The Proposed Decision:
- Removes the cap and trigger for PCIA rate increases.
- Approves a process for transparency of investor-owned utilities’ (IOUs) Resource Adequacy (RA) resources.
- Authorizes voluntary allocations through market offerings of RPS contracts subject to the PCIA (from IOUS to other load serving entities, such as CCAs that pay the PCIA).
- Authorizes Southern California Edison (SCE) to continue to apply their current approach of allocating GHG-free resources through December 2023.
While the Proposed Decision on its face appears to favor and incorporate many CCA provided recommendations through the regulatory proceeding process, there are serious errors and concerns in the details.
Specification of error:
- The PD misinterprets and misapplies D.02-01-022 in concluding that unbundled customers (CCA and Direct Access customers) are not entitled to a share of PCIA portfolio resources.
- The PD denies unbundled customers the full range of benefits of PCIA resources — including GHG-free energy attributes and the “right of first refusal” to scarce PCIA resources — contrary to Public Utilities Code §366.2(g).

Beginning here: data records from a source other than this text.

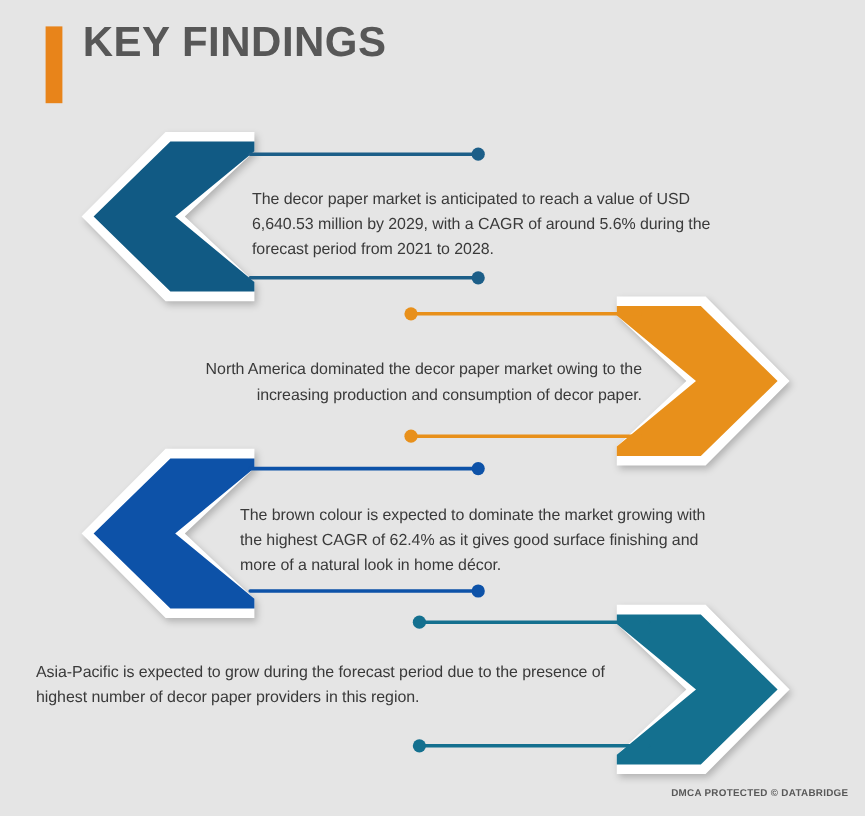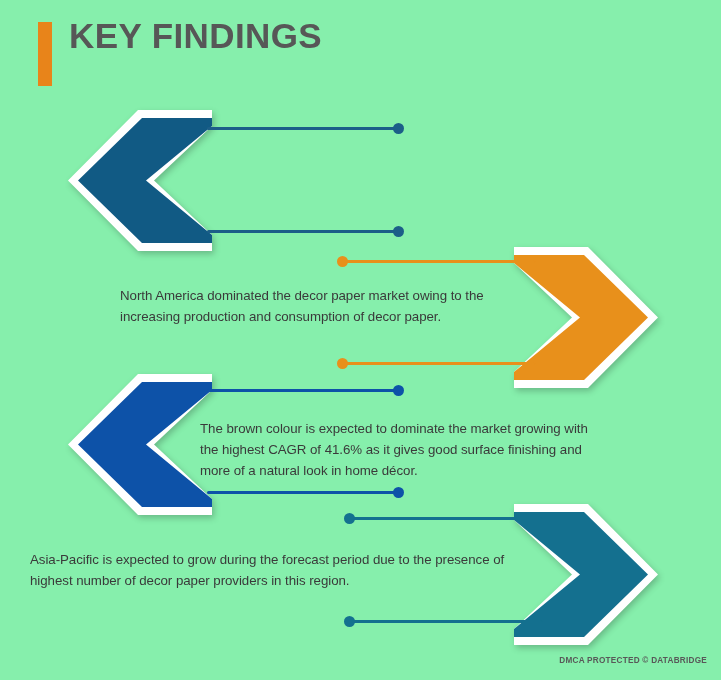--- a/index.html
+++ b/index.html
@@ -16,7 +16,7 @@
     position: relative;
     width: 721px;
     height: 680px;
-    background: #86efac;
+    background: #e5e5e5;
     overflow: hidden;
   }
 

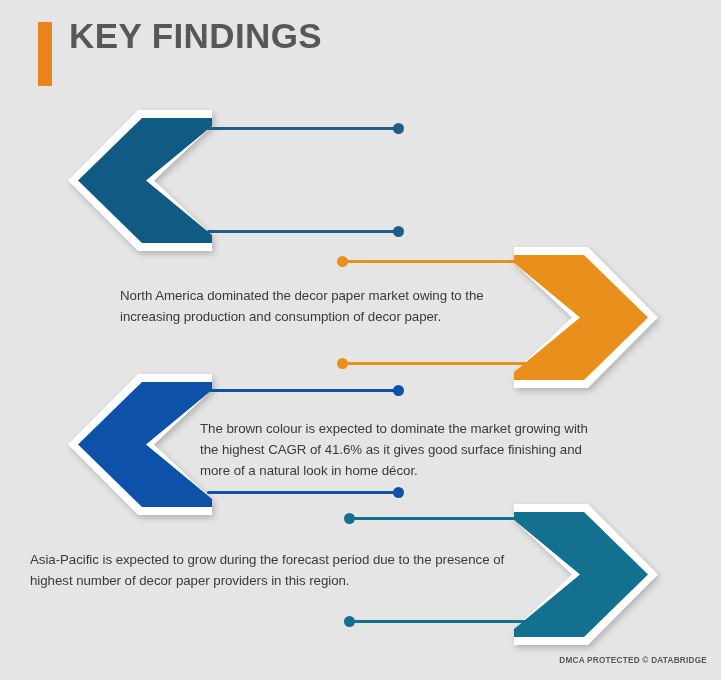--- a/index.html
+++ b/index.html
@@ -190,6 +190,7 @@
   <div class="conn c4b"></div>
   <div class="dot  d4b"></div>
 
+  <div class="txt txt-1">The decor paper market is anticipated to reach a value of USD 6,640.53 million by 2029, with a CAGR of around 5.6% during the forecast period from 2021 to 2028.</div>
   <div class="txt txt-2">North America dominated the decor paper market owing to the increasing production and consumption of decor paper.</div>
   <div class="txt txt-3">The brown colour is expected to dominate the market growing with the highest CAGR of 41.6% as it gives good surface finishing and more of a natural look in home décor.</div>
   <div class="txt txt-4">Asia-Pacific is expected to grow during the forecast period due to the presence of highest number of decor paper providers in this region.</div>

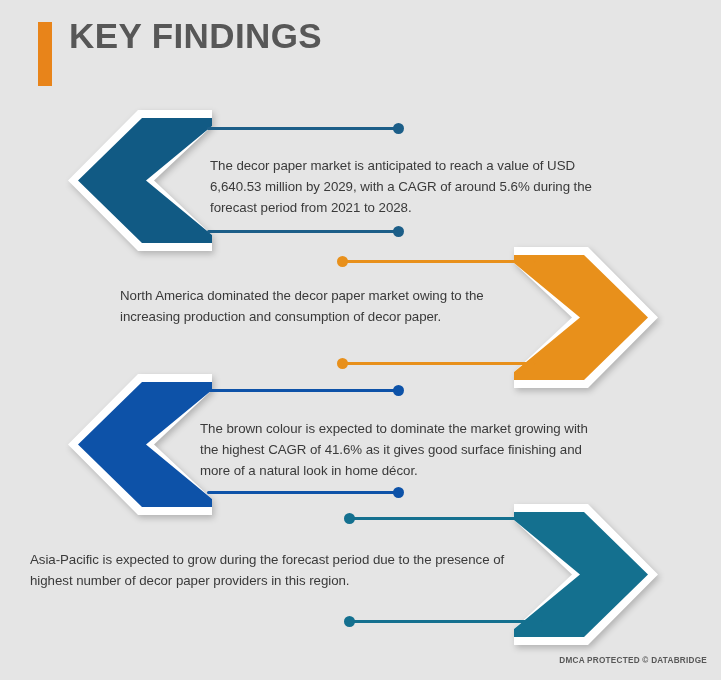--- a/index.html
+++ b/index.html
@@ -115,7 +115,7 @@
     letter-spacing: -0.05px;
   }
   .txt-1 { left: 210px; top: 155px; width: 390px; text-align: left; }
-  .txt-2 { left: 120px; top: 285px; width: 415px; text-align: left; }
+  .txt-2 { left: 120px; top: 297px; width: 415px; text-align: right; }
   .txt-3 { left: 200px; top: 418px; width: 400px; text-align: left; }
   .txt-4 { left: 30px;  top: 549px; width: 510px; }
 

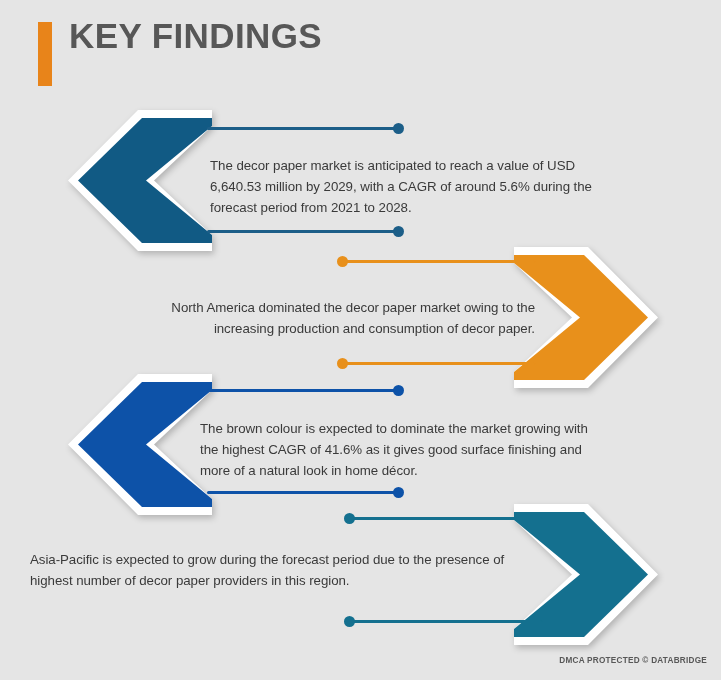--- a/index.html
+++ b/index.html
@@ -192,7 +192,7 @@
 
   <div class="txt txt-1">The decor paper market is anticipated to reach a value of USD 6,640.53 million by 2029, with a CAGR of around 5.6% during the forecast period from 2021 to 2028.</div>
   <div class="txt txt-2">North America dominated the decor paper market owing to the increasing production and consumption of decor paper.</div>
-  <div class="txt txt-3">The brown colour is expected to dominate the market growing with the highest CAGR of 41.6% as it gives good surface finishing and more of a natural look in home décor.</div>
+  <div class="txt txt-3">The brown colour is expected to dominate the market growing with the highest CAGR of 62.4% as it gives good surface finishing and more of a natural look in home décor.</div>
   <div class="txt txt-4">Asia-Pacific is expected to grow during the forecast period due to the presence of highest number of decor paper providers in this region.</div>
 
   <div class="footer">DMCA PROTECTED © DATABRIDGE</div>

- By retaining important RA and GHG-free energy benefits for bundled customers while requiring unbundled customers to pay for them, the PD unlawfully shifts costs from bundled to unbundled customers contrary to §365.2.

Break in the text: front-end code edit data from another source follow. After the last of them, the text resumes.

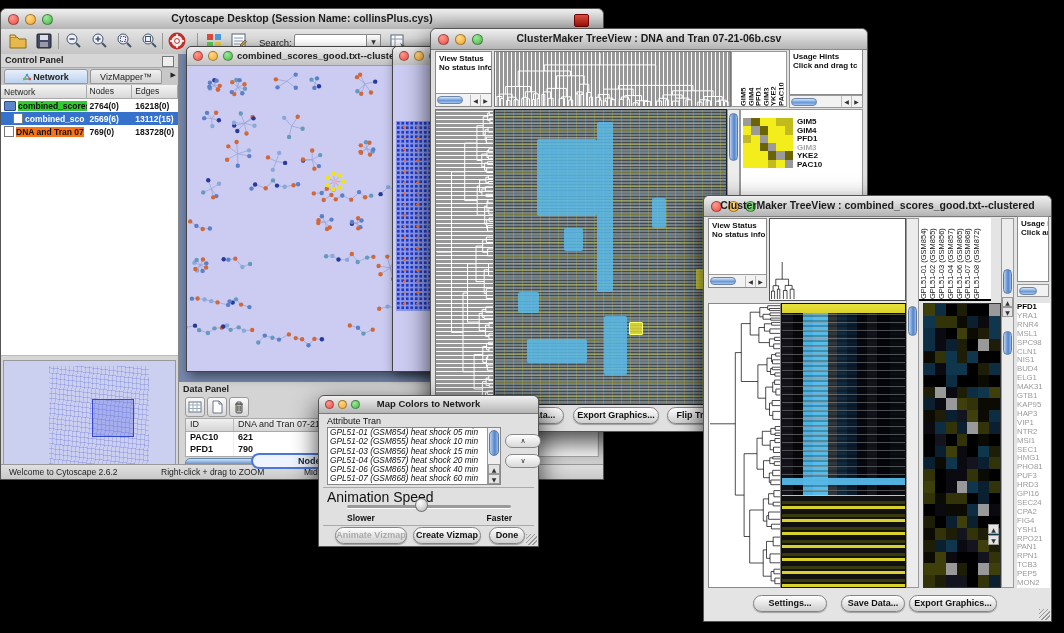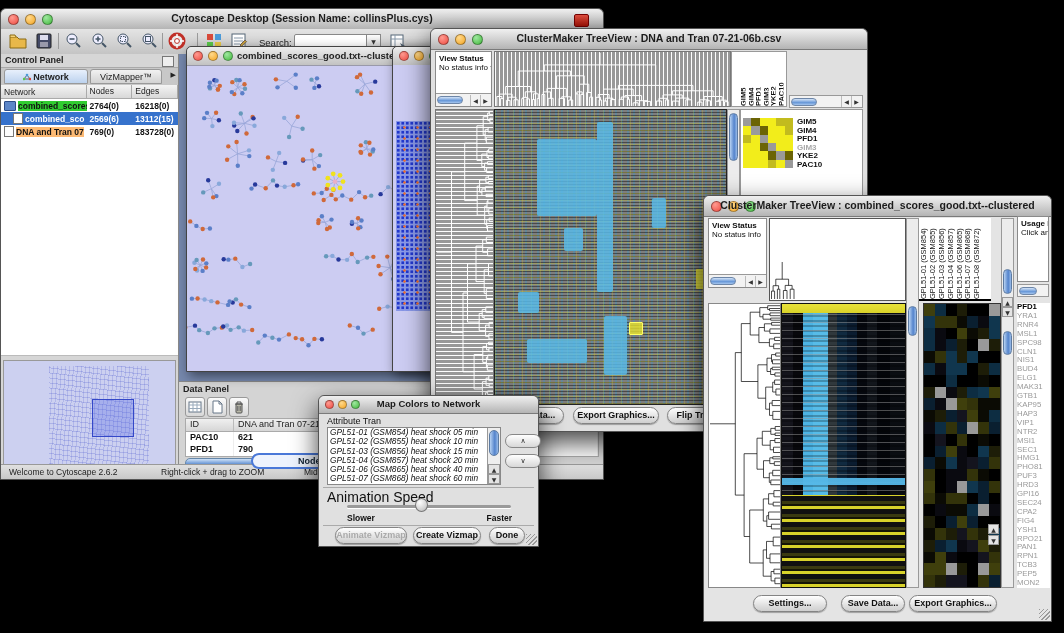--- a/index.html
+++ b/index.html
@@ -22,7 +22,7 @@
   .lg{background:radial-gradient(circle at 35% 30%,#9fe8a0,#43b93c);}
 
   .panelbox{position:absolute;background:#fff;border:1px solid #8a8a8a;box-sizing:border-box;overflow:hidden;}
-  .ptext{font-size:8px;color:#111;line-height:9px;padding:2px 0 0 3px;white-space:nowrap;}
+  .ptext{font-size:8px;color:#111;line-height:9px;padding:2px 0 0 3px;white-space:nowrap;font-weight:bold;}
 
   .minibar{position:absolute;display:flex;align-items:center;height:13px;background:#f2f2f2;
       border:1px solid #999;box-sizing:border-box;padding:0 1px;}

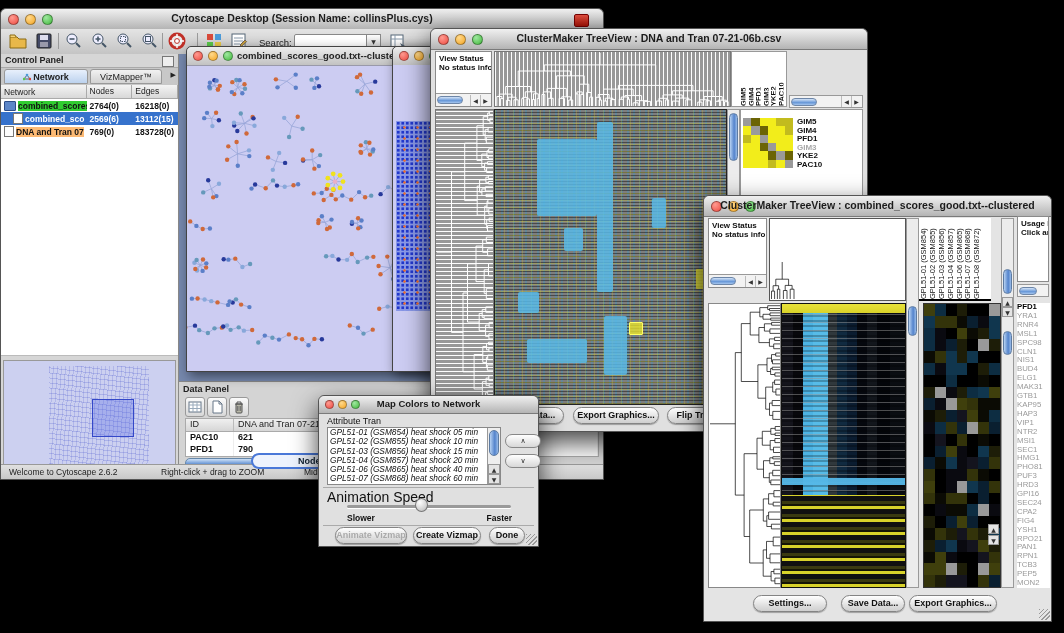--- a/index.html
+++ b/index.html
@@ -809,6 +809,9 @@
         <span class="vlabel">YKE2</span>
         <span class="vlabel">PAC10</span>
       </div>
+    <div class="panelbox" style="left:358px;top:20px;width:74px;height:46px;">
+      <div class="ptext"><b>Usage Hints</b><br><span>Click and drag tc</span></div>
+    </div>
     <div class="minibar" style="left:358px;top:66px;width:74px;">
       <span class="pill"></span>
         <span class="pillspace"></span>

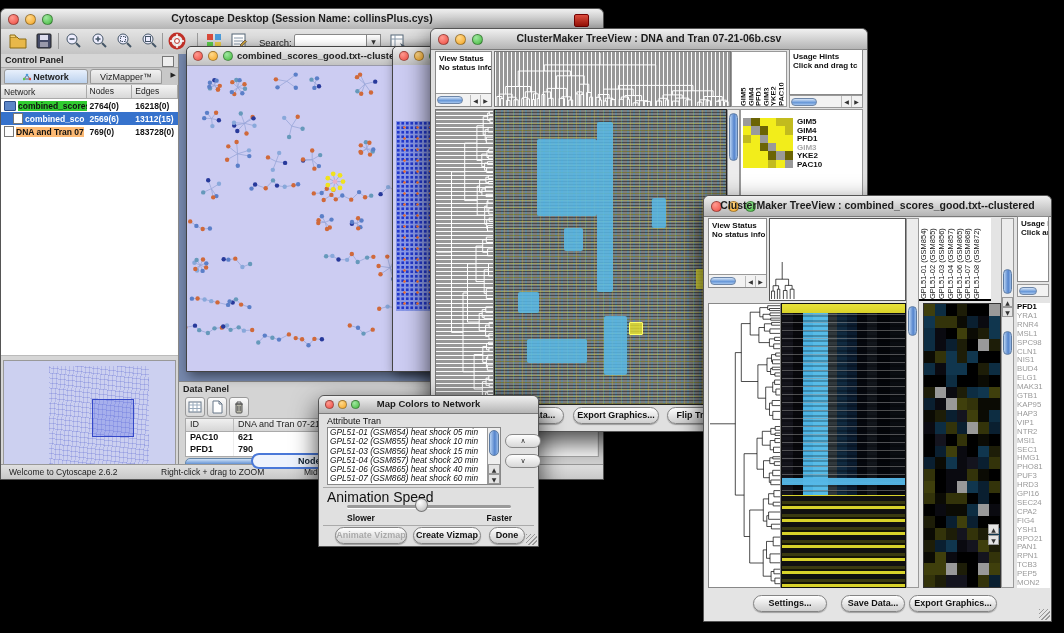--- a/index.html
+++ b/index.html
@@ -80,7 +80,7 @@
   .rowsel{background:#3672cc;}
   .rowsel .ntc{color:#fff;}
   .namegreen{background:#30cc30;}
-  .namered{background:#fdba74;}
+  .namered{background:#f97316;}
   .fileicon{display:inline-block;width:8px;height:9px;background:#fdfdfd;border:1px solid #777;flex:0 0 8px;}
   .foldericon{display:inline-block;width:10px;height:8px;background:#5c86c8;border:1px solid #2c4c88;border-radius:1px;flex:0 0 10px;}
   #cpwhite{position:absolute;left:0;top:83px;right:0;height:218px;background:#fff;border-bottom:1px solid #bbb;}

- The PD’s reasoning for adopting the voluntary allocations through market offerings for RPS, while rejecting for RA and GHG-Free energy allocation, is internally inconsistent and not supported by substantial evidence.
CalChoice is engaged through CalCCA in this proceeding. CalCCA, on behalf of CalChoice and its other members, will provide comments to the Proposed Decision on April 26 to recommend solutions for the above identified errors. CalChoice and CalCCA will remain very actively engaged in this proceeding.